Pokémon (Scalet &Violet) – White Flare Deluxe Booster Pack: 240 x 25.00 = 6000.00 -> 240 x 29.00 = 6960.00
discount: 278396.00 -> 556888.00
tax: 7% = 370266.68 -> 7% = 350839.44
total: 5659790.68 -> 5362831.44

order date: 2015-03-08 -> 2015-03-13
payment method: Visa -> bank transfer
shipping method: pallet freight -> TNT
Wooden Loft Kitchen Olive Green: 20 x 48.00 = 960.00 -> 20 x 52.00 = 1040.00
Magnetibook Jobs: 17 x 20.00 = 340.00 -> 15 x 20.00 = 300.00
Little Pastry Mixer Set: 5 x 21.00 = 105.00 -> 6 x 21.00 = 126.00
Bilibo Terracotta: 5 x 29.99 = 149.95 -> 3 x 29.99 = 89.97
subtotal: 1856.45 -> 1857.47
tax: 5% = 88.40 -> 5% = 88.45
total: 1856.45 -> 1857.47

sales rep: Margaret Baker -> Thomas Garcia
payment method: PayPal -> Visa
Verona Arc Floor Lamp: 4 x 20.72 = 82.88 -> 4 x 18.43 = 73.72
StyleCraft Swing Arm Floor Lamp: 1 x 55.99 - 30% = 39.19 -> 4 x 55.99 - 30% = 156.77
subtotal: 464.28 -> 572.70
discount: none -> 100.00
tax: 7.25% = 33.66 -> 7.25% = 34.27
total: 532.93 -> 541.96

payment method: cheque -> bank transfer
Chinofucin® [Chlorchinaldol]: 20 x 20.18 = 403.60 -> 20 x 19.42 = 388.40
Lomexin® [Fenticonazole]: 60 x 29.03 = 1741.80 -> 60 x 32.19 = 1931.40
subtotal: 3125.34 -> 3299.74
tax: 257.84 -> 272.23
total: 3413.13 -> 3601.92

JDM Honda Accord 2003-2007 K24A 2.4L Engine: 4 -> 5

━━━━━━━━━━

▸ TASK DIRECTIONS
Identify how many lines in the entries above contain the word "Visa" and provide only that figure.

▸ TASK ANSWER
2